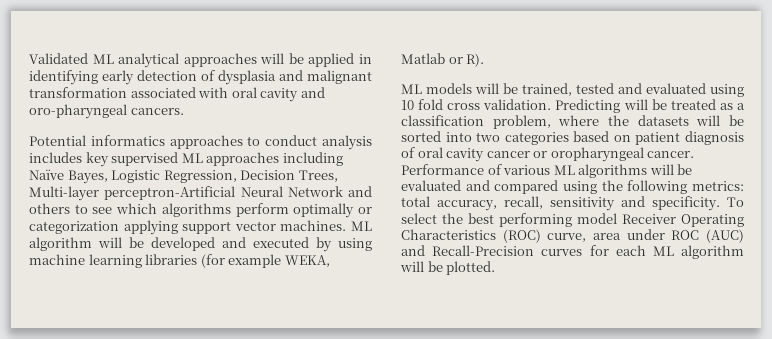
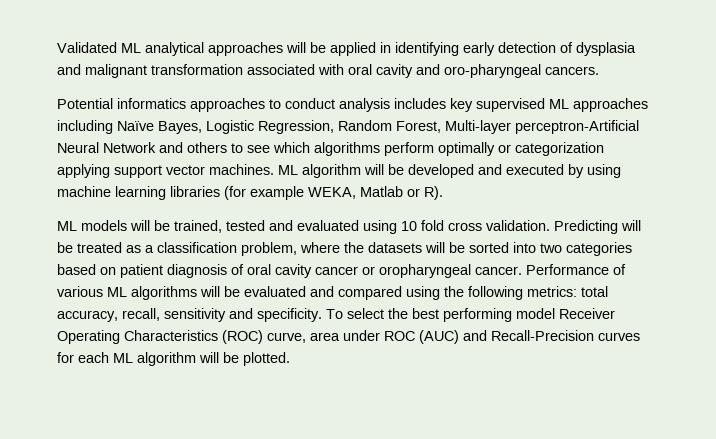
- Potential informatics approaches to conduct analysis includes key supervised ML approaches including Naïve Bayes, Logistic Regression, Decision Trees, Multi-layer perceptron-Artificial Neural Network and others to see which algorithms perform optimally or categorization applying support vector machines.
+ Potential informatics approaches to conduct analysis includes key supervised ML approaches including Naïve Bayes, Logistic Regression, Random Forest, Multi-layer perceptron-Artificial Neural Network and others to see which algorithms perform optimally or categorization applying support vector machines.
==
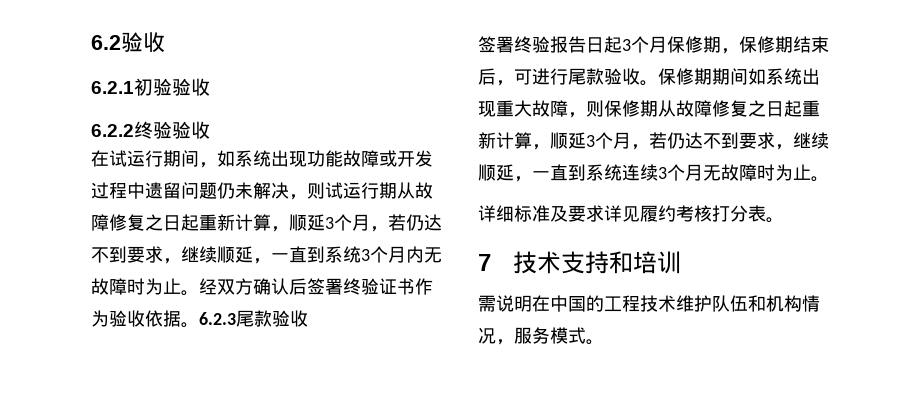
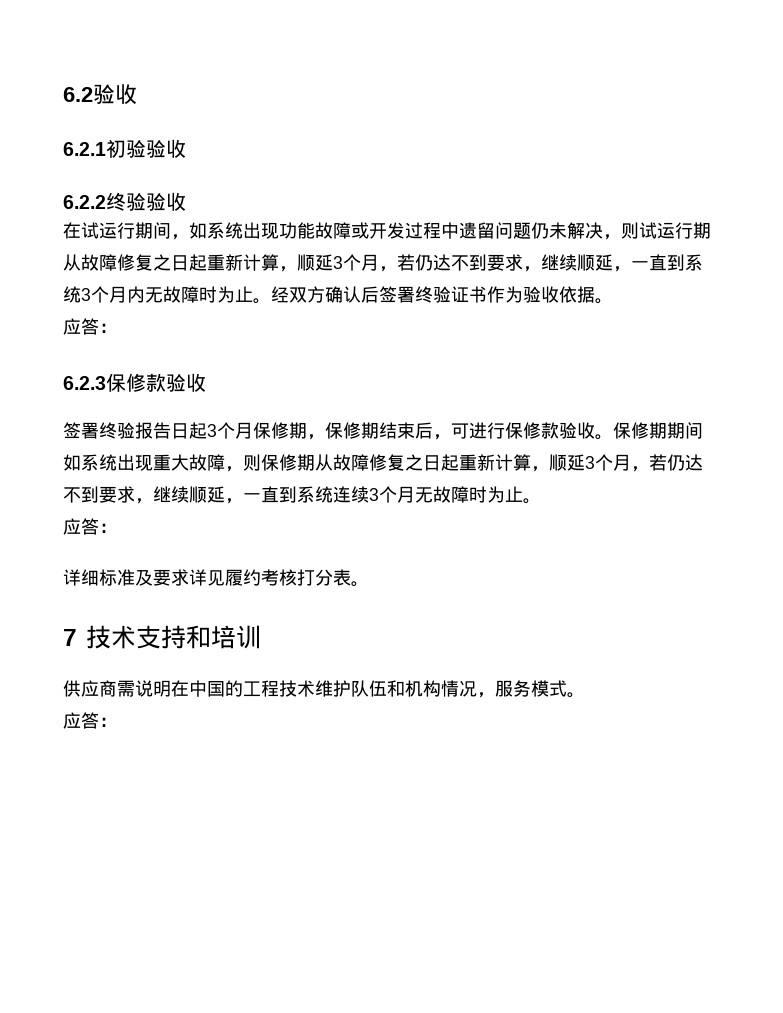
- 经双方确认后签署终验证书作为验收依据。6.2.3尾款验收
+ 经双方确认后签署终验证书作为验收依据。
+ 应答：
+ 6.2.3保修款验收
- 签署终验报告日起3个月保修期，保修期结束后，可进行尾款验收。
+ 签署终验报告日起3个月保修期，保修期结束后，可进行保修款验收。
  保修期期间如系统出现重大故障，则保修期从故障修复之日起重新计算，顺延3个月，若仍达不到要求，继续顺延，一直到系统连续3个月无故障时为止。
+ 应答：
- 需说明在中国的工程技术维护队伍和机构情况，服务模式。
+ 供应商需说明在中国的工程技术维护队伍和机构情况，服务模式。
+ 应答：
* * *
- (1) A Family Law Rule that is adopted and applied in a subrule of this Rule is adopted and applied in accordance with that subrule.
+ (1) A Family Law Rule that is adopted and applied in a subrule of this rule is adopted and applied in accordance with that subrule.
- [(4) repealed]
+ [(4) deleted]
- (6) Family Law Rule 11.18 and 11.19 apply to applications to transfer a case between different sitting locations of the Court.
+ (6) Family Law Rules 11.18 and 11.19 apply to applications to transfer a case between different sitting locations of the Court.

Work request:
Above are the records; copy exactly the lines from the line with "- [(4) repealed]" through the line with "Family Law Rules", both included.

Exercise answer:
- [(4) repealed]
+ [(4) deleted]
- (6) Family Law Rule 11.18 and 11.19 apply to applications to transfer a case between different sitting locations of the Court.
+ (6) Family Law Rules 11.18 and 11.19 apply to applications to transfer a case between different sitting locations of the Court.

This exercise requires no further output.